* Work instruction
Give the data again, word for word.

* Records supplied

*** Block opens ***

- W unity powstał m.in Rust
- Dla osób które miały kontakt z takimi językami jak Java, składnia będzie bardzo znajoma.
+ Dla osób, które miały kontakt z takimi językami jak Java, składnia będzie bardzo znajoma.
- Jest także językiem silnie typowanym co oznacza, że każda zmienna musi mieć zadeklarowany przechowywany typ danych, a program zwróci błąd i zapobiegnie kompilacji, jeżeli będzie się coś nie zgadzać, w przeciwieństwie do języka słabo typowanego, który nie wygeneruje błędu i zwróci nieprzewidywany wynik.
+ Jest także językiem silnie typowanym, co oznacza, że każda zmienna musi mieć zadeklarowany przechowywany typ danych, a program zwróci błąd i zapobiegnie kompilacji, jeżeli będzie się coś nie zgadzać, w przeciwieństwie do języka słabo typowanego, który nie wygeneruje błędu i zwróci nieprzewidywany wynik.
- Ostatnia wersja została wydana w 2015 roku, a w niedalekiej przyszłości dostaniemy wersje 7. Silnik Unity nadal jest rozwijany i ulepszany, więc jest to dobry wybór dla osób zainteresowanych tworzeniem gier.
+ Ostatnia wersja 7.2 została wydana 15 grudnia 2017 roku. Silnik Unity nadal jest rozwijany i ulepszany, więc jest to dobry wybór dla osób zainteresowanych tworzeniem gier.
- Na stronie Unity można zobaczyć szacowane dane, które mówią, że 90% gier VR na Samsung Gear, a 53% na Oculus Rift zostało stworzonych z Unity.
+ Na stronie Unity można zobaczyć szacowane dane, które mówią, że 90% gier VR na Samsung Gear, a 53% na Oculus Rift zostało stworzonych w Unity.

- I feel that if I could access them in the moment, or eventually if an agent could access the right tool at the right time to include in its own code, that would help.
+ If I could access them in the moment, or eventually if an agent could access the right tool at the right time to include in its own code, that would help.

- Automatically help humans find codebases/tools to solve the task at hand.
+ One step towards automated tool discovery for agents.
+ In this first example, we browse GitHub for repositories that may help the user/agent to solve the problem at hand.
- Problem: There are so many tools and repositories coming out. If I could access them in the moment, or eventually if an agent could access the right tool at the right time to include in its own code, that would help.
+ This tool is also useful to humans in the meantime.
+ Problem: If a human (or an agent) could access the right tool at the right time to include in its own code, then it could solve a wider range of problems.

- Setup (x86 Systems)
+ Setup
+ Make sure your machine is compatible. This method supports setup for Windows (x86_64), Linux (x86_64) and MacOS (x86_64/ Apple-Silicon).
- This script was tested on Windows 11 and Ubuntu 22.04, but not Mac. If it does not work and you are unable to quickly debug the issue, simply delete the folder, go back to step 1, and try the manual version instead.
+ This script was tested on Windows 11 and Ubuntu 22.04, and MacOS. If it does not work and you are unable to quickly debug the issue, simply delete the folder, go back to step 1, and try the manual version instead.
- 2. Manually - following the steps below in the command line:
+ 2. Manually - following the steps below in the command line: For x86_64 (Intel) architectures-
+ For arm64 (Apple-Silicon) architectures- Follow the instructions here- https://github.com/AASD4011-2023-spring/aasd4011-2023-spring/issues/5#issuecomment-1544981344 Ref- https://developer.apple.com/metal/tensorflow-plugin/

*** Block closes ***

* The completed task
- W unity powstał m.in Rust
- Dla osób które miały kontakt z takimi językami jak Java, składnia będzie bardzo znajoma.
+ Dla osób, które miały kontakt z takimi językami jak Java, składnia będzie bardzo znajoma.
- Jest także językiem silnie typowanym co oznacza, że każda zmienna musi mieć zadeklarowany przechowywany typ danych, a program zwróci błąd i zapobiegnie kompilacji, jeżeli będzie się coś nie zgadzać, w przeciwieństwie do języka słabo typowanego, który nie wygeneruje błędu i zwróci nieprzewidywany wynik.
+ Jest także językiem silnie typowanym, co oznacza, że każda zmienna musi mieć zadeklarowany przechowywany typ danych, a program zwróci błąd i zapobiegnie kompilacji, jeżeli będzie się coś nie zgadzać, w przeciwieństwie do języka słabo typowanego, który nie wygeneruje błędu i zwróci nieprzewidywany wynik.
- Ostatnia wersja została wydana w 2015 roku, a w niedalekiej przyszłości dostaniemy wersje 7. Silnik Unity nadal jest rozwijany i ulepszany, więc jest to dobry wybór dla osób zainteresowanych tworzeniem gier.
+ Ostatnia wersja 7.2 została wydana 15 grudnia 2017 roku. Silnik Unity nadal jest rozwijany i ulepszany, więc jest to dobry wybór dla osób zainteresowanych tworzeniem gier.
- Na stronie Unity można zobaczyć szacowane dane, które mówią, że 90% gier VR na Samsung Gear, a 53% na Oculus Rift zostało stworzonych z Unity.
+ Na stronie Unity można zobaczyć szacowane dane, które mówią, że 90% gier VR na Samsung Gear, a 53% na Oculus Rift zostało stworzonych w Unity.

- I feel that if I could access them in the moment, or eventually if an agent could access the right tool at the right time to include in its own code, that would help.
+ If I could access them in the moment, or eventually if an agent could access the right tool at the right time to include in its own code, that would help.

- Automatically help humans find codebases/tools to solve the task at hand.
+ One step towards automated tool discovery for agents.
+ In this first example, we browse GitHub for repositories that may help the user/agent to solve the problem at hand.
- Problem: There are so many tools and repositories coming out. If I could access them in the moment, or eventually if an agent could access the right tool at the right time to include in its own code, that would help.
+ This tool is also useful to humans in the meantime.
+ Problem: If a human (or an agent) could access the right tool at the right time to include in its own code, then it could solve a wider range of problems.

- Setup (x86 Systems)
+ Setup
+ Make sure your machine is compatible. This method supports setup for Windows (x86_64), Linux (x86_64) and MacOS (x86_64/ Apple-Silicon).
- This script was tested on Windows 11 and Ubuntu 22.04, but not Mac. If it does not work and you are unable to quickly debug the issue, simply delete the folder, go back to step 1, and try the manual version instead.
+ This script was tested on Windows 11 and Ubuntu 22.04, and MacOS. If it does not work and you are unable to quickly debug the issue, simply delete the folder, go back to step 1, and try the manual version instead.
- 2. Manually - following the steps below in the command line:
+ 2. Manually - following the steps below in the command line: For x86_64 (Intel) architectures-
+ For arm64 (Apple-Silicon) architectures- Follow the instructions here- https://github.com/AASD4011-2023-spring/aasd4011-2023-spring/issues/5#issuecomment-1544981344 Ref- https://developer.apple.com/metal/tensorflow-plugin/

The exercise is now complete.